They ran to it. The top of the crack was ten feet above their heads. They ran under, across the wide intervening darkness toward a glow of light. Then they came from under the door into a corridor—and shrank against a cliff wall as with a rush of wind and pounding tread the blurred shapes of a man's huge feet and legs rushed past. The upper air was filled with rumbling shouts.
"We must chance it!" exclaimed Dr. Kent. "It's too far in this size. We must get larger—and if they see us, we'll fight our way out!"

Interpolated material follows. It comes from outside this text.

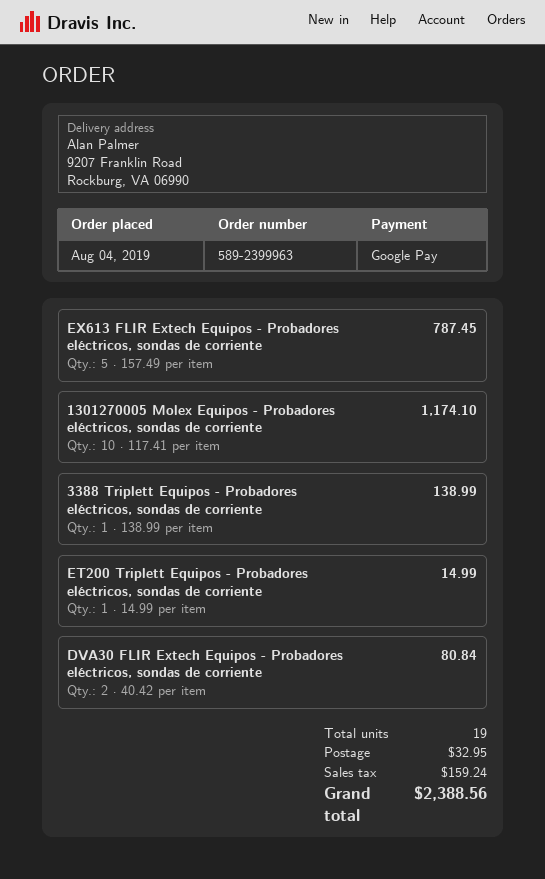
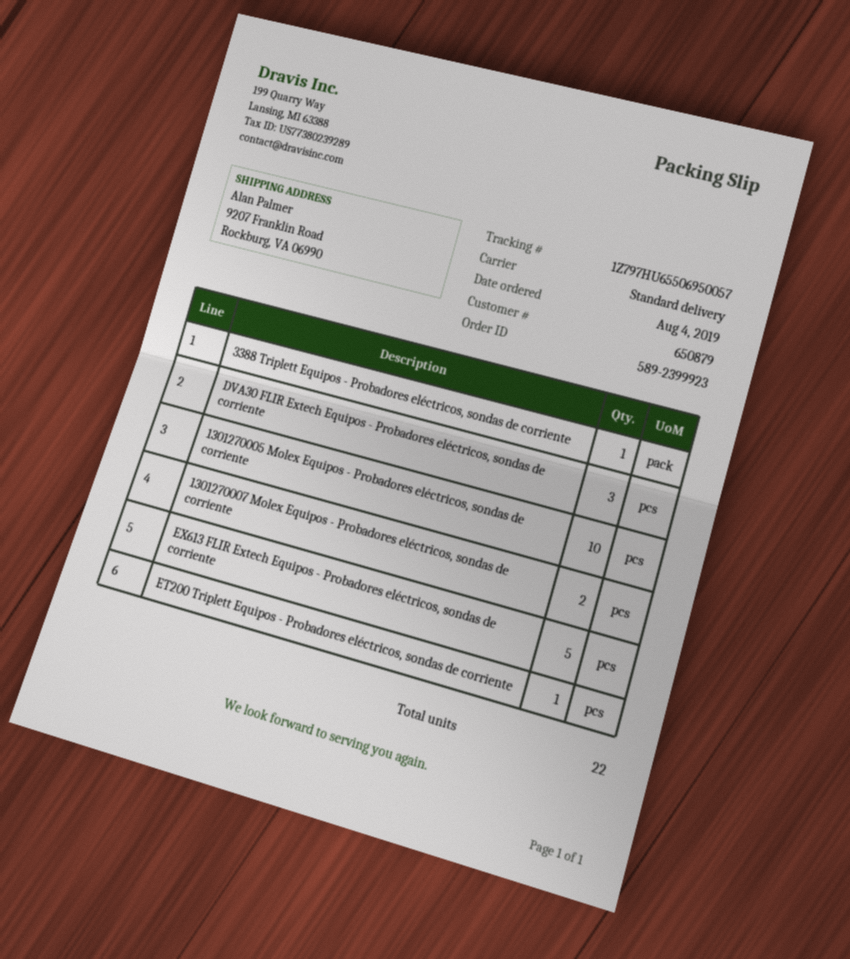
order number: 589-2399963 -> 589-2399923
DVA30 FLIR Extech Equipos - Probadores eléctricos, sondas de corriente: 2 -> 3
1301270007 Molex Equipos - Probadores eléctricos, sondas de corriente: none -> 2
total quantity: 19 -> 22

In the turmoil of the doomed palace no one noticed them. They cast aside all restraint. It was too dangerous to wait. The excessive dose they took of the drug made the corridor shrink with dizzying speed. They rushed along its length. Alan hurled a little man aside who was in their path. They were already larger than Polter's people.
They squeezed out of a shrinking doorway. The dwindling island was a turmoil. Little figures were pouring from the palace. At the edge of the water. Alan, Glora and Dr. Kent stood for an instant looking behind them. The palace was rocking. Its roof heaved upward and then smashed and fell aside with the clatter of tumbling masonry. The monstrous fly, its hideous face mashed and oozing, reared itself up and, with broken torn wings, tried to soar away. But it could not. It slipped back. The drone and buzz of its fright sounded over the chaos of noise. Other things came lurching and twisting upward, slithering out....
The expanding body of the fly was pushing the palace walls outward. In a moment it collapsed and the fly emerged.
To Alan and his companions the scene was all shrinking into a miniature chaos of horror at their shoe tops. A diminuendo of screams mingled down there. Overhead were the stars, shining peacefully remote. Nearby lay a rapidly narrowing channel of shining water. A tiny city was across it. Lights were moving. The panic had spread from the island to Orena. Beyond the tiny city, was a range of mountains, a cliff, gleaming in the starlight, and tunnel-mouths.
Suddenly against the stars off there, Alan saw the enlarging figure of Polter, his hunched shape unmistakable. He was facing the other way. He lunged and scrambled into a yawning black hole in the mountains. Polter was escaping! None of these people except himself had the drugs. He was escaping with the golden cage, out of this doomed atomic world to the Earth above.
Glora murmured, "There is our way out. Your way. And that is Polter going. I do not think he saw us. So much is growing gigantic here."
Dr. Kent muttered, "We will wait a moment—wade across—or leap over, and follow him out. Babs is with him—dear God I hope so! This is a doomed realm!"
Alan held Glora close. And suddenly he was laughing—a madness, half hysterical. "Why, this, all this—why look, Glora, it's funny! This little world all excited, an ant-hill, outraged! Look! There's our giant sailboat!"